Trop tard pour dire "cours-y vite" mais quand même !
http://www.henricartierbresson.org/prog/PROG_expopup1g_fr.htm
Des bises, Patoumi !

24 décembre 2013 à 10:19  
Anonymous Anonyme said...

Je vous lis depuis longtemps, ce matin réalisation de votre recette de scones que je fais souvent. Ils sont délicieux !!!
Quelques heures plus tard le plaisir de lire ce billet. Merci.
Bon noël ....
Cath

24 décembre 2013 à 16:27  
Blogger patoumi said...

Ça me fait plaisir aussi de vous lire!
Hélène: oui, plein d'étoiles à toi aussi et plein de bonnes choses à manger :)

Cécile: merci de me lire encore!

Gwendoline: j'y suis allée :) Les photos de Londres étaient vraiment belles, il y avait même un sosie de Sylvia Plath...
Plein de bises aussi, j'aime toujours lire (entre autres) tes enquêtes sentimentales...

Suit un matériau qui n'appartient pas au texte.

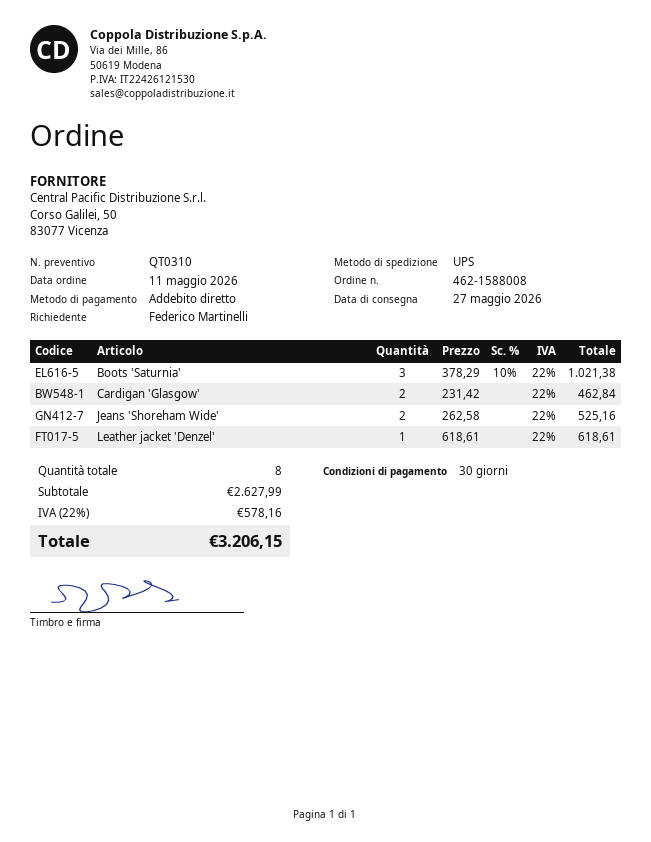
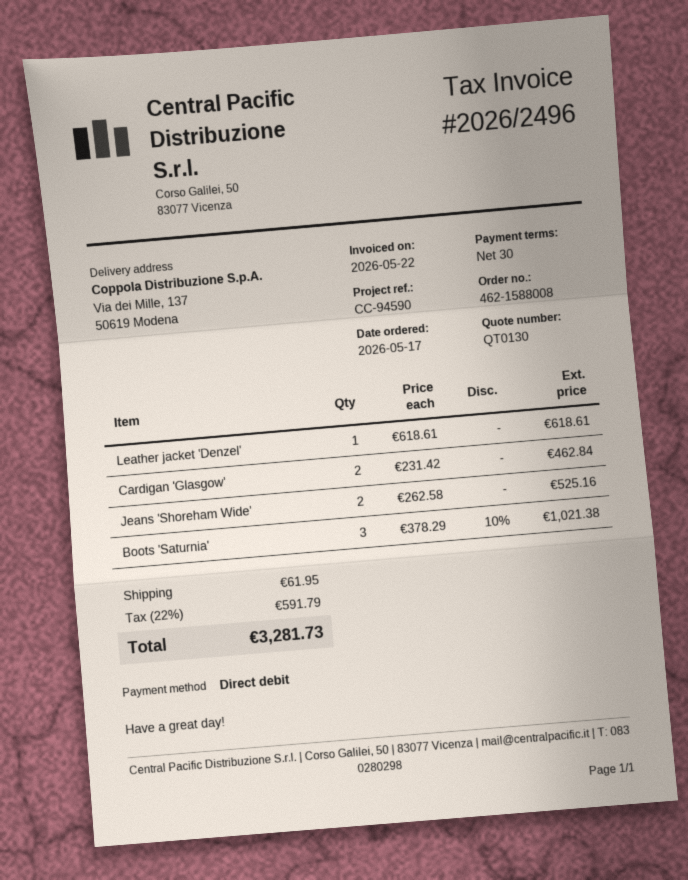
quote number: QT0310 -> QT0130
order date: 2026-05-11 -> 2026-05-17
shipping: none -> 61.95
tax: 22% = 578.16 -> 22% = 591.79
total: 3206.15 -> 3281.73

Cath: je suis contente que les scones vous plaisent, ça me donne envie d'en faire... Bon Noël à vous aussi!

24 décembre 2013 à 18:49  
Anonymous Anonyme said...

bonjour,
je n'écris généralement aucun billet, mais là la résonnance d'univers me pousse à écrire ce petit mot... je me retrouve dans des phrases, dans des observations, mais ce que je voulais plutôt partager c'est une découverte littéraire récente et je me demandais si vous connaissiez le travail poignant de Sebald, notamment son livre "les émigrants"? peut-être même en avez-vous parlé sur l'une de ces pages?
voilà c'est partagé!
Claire

26 décembre 2013 à 19:08  
Anonymous BBC said...

Bonjour Patoumi, je suis contente que tu sois revenue gribouiller ici, j'ai l'impression fugace d'avoir un peu été au milieu de ces gens absorbée par l'émotion d'un tableau, merci pour cette escapade. Je te souhaites de très bonnes fêtes !

27 décembre 2013 à 08:28  
Blogger Tin of tea said...

Oh si seulement, j'aimerais fort fort y aller, mais grâce à toi j'en ai quand même une petite jolie vue…

28 décembre 2013 à 00:34  
Anonymous Florence said...

Bonjour Patoumi,

je suis heureuse que vous soyez de retour avec ce billet. Plusieurs fois j'ai eu envie de vous envoyer un mail mais je n'ai pas osé troubler votre silence. Je ne suis pas sûr de pouvoir aller à cette exposition, alors merci de nous la faire voir avec vos yeux.
Grosses bises

28 décembre 2013 à 15:43  
Blogger patoumi said...

Claire: non, je n'ai pas lu "Les émigrants"!

BBC: bonnes fêtes!

Tin of tea: mercy d'avoir laissé un petit mot qui me fait découvrir tes pages! (j'ai tout lu à l'aéroport en attendant mon vol pour Venise)

Florence: plein plein de bises :)

31 décembre 2013 à 01:06  
Anonymous Sanphi said...

Mille merci pour ce superbe billet, une excellente année à vous.

1 janvier 2014 à 19:16  
Anonymous patoumi said...

Sanphi: merci! Que tous vos voeux se réalisent en 2014!